The three men – along with other invited guests – enjoyed cod a la bechamel and a fricassee of tripe, followed by bakewell pudding and a compote of green figs, and listened to a speech by Sir Henry, the first actor to be knighted for services to drama. The unlikely meeting is revealed in a series of fascinating scrapbooks held in the Royal Conservatoire of Scotland’s archives.
“Bram Stoker worked for Sir Henry, so he was here in his capacity as secretary at what was a very important occasion,” explains archivist Stuart Harris-Logan, adding as an aside: “It is said Sir Henry may have inspired Stoker’s descriptions of Dracula – just have a look at the photographs of old and you can see it, can’t you? That long, pale face, the stern expression.
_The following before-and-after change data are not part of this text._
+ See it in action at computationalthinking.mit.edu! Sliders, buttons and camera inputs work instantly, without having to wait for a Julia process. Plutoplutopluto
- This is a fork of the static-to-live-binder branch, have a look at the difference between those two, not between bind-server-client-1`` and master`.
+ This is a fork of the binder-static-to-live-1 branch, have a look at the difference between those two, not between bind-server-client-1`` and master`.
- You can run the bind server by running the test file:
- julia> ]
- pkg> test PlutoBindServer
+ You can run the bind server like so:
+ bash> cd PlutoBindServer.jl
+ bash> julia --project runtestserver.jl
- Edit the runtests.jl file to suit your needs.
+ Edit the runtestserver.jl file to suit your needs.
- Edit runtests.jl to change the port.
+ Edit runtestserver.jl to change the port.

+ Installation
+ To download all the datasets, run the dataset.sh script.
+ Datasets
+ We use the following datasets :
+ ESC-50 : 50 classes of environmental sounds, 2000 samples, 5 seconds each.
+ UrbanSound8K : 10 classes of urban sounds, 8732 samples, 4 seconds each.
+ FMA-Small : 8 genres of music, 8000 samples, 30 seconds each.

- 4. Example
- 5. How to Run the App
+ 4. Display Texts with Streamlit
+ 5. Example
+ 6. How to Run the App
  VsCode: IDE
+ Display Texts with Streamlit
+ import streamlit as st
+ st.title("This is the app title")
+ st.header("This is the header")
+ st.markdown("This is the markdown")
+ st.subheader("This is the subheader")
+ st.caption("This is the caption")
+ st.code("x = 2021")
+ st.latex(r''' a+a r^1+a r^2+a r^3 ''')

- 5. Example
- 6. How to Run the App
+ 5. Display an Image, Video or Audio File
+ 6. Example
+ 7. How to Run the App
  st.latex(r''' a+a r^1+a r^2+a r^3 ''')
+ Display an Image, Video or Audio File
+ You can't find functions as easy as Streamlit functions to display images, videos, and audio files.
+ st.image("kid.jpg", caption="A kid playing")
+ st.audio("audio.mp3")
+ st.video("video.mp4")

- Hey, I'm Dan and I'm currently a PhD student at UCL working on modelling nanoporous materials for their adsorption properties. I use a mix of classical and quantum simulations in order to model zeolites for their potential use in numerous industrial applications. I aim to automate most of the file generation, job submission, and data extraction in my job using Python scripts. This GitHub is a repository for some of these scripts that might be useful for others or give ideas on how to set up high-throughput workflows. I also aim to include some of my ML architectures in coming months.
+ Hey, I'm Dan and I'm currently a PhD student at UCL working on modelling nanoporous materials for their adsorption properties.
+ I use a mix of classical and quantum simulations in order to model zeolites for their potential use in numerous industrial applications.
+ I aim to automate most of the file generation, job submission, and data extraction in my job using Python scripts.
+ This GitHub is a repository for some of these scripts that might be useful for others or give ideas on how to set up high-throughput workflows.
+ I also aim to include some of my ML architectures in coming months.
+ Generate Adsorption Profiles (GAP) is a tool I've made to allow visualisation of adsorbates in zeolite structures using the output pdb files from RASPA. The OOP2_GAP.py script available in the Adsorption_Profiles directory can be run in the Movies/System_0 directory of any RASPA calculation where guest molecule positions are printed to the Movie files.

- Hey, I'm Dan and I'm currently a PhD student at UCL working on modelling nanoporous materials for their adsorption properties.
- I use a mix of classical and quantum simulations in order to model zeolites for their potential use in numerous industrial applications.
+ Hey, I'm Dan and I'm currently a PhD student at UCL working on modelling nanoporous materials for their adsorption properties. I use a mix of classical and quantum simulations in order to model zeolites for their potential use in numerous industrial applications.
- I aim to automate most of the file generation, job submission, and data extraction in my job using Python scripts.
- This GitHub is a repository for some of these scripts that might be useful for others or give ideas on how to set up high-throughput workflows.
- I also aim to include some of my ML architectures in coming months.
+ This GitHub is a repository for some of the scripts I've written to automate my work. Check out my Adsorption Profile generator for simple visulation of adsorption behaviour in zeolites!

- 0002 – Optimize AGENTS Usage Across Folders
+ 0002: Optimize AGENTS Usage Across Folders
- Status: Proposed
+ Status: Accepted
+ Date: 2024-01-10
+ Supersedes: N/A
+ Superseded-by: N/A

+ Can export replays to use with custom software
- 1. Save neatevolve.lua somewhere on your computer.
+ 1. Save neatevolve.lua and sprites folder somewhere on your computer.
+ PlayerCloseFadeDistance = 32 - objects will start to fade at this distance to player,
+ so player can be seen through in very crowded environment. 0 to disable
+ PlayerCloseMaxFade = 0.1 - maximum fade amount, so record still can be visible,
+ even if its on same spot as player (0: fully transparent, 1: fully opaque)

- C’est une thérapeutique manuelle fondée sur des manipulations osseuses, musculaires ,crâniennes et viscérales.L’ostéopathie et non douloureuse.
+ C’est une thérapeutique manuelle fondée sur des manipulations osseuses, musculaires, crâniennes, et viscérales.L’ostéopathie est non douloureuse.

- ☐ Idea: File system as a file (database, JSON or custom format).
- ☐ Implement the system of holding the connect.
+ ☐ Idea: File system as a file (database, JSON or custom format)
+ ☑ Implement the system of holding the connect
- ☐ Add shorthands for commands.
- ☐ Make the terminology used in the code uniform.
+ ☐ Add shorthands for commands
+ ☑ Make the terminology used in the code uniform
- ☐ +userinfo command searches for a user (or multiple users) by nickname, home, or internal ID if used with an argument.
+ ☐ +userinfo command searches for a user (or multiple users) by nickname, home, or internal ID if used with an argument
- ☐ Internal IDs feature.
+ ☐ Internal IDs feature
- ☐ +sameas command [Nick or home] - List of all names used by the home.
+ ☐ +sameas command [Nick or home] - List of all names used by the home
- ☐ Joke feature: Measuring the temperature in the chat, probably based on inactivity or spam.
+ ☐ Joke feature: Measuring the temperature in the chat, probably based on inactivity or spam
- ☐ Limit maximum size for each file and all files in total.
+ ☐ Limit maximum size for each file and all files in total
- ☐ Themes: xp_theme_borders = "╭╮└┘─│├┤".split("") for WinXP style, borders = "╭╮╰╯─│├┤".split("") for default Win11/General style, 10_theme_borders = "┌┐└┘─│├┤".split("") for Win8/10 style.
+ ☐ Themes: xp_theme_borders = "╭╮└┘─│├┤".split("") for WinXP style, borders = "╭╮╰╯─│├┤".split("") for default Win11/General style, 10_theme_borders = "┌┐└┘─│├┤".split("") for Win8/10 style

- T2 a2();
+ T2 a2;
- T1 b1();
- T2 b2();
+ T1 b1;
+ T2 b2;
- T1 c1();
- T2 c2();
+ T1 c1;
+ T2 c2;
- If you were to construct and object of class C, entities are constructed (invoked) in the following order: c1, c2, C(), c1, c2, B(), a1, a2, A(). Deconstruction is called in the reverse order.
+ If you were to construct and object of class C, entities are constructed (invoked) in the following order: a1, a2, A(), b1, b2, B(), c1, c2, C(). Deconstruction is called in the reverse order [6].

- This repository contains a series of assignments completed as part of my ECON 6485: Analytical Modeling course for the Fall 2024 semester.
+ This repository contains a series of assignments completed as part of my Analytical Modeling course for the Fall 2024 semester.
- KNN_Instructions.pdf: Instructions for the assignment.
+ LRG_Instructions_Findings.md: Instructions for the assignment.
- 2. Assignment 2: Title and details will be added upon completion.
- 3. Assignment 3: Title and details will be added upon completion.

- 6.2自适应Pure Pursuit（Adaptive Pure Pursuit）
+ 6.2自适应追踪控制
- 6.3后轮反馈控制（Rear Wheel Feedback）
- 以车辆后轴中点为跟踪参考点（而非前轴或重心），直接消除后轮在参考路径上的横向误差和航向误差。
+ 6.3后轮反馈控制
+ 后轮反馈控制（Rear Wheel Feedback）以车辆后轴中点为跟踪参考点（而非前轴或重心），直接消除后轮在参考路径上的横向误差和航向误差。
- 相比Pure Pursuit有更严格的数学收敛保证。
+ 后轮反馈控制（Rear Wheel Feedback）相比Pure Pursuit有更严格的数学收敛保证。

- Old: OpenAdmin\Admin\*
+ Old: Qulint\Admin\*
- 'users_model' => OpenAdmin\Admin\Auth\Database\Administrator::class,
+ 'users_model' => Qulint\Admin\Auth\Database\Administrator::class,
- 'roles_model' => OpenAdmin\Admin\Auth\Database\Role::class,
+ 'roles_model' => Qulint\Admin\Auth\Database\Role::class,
My first task was to search through the cupboards to discover what we had. We’ve been lucky that staff and alumni have kept so many fascinating items
“The ‘book of strangers’ – a visitor’s book to you and I – reveals that William Cody, Buffalo Bill, was also present. He was in town with his Wild West show.”
The book of strangers – which also includes the signatures of Charles Dickens, who delivered the inaugural address at the first official soiree at the then-Glasgow Athenaeum in 1847, and of Ralph Waldo Emerson in 1848 – is one of the many fascinating artefacts on the shelves.
The range of instruments, manuscripts, leather-bound ledgers, performance ephemera, photographs and more is breathtaking in its beauty and scope; a collection of hundreds of little snippets of Scotland’s musical and theatrical past. But the book of strangers remains one of Harris-Logan’s favourites.
“I’ve searched through it to find Chopin’s signature – I know he performed at Hutcheson’s Hall in September 1848 so it’s very likely he would have popped in, but perhaps he simply wasn’t asked to sign the book,” he sighs. “It is very frustrating.”
Harris-Logan, 36, who is from Ayrshire, is a former ballet dancer and librarian who “fell into” archiving when he started compiling private collections for composers and artists of note. Hard as it might be to believe, the RCS had no official archive until he took on the role five years ago.
“My first task was to search through the cupboards and drawers to discover what we actually had,” he says. “We have been extremely lucky that staff and alumni have kept so many wonderful, fascinating items.”
The archive, perched high above the city in a renovated whisky bond in Maryhill, has been officially “relaunched” to tie in with the RCS’s 170th anniversary.
The building, built in 1957 for Highland Distilleries on the banks of the canal, is also home to Glasgow School of Art’s archive and a handful of creative companies and collectives – photographers, clothing labels, filmmakers and musicians – which all sit happily together.
The RCS archive room, at first glance, looks quite ordinary – rolling shelves, lots of boxes, a desk or two where Harris-Logan sits poring over documents and sorting photographs, the stunning view from the windows over the canal and beyond.
But then you notice the vivid pink frock in the corner, or the strange, snake-like instrument lying on a shelf, and suddenly the urge to peek inside the boxes or leaf through the pages of the worn, leatherbound ledgers is overwhelming.
“It is a joy to work here, to be involved in preserving something so important to the city’s heritage,” says Harris-Logan.
“I love discovering things and meeting people who want to donate items, and hearing their stories.”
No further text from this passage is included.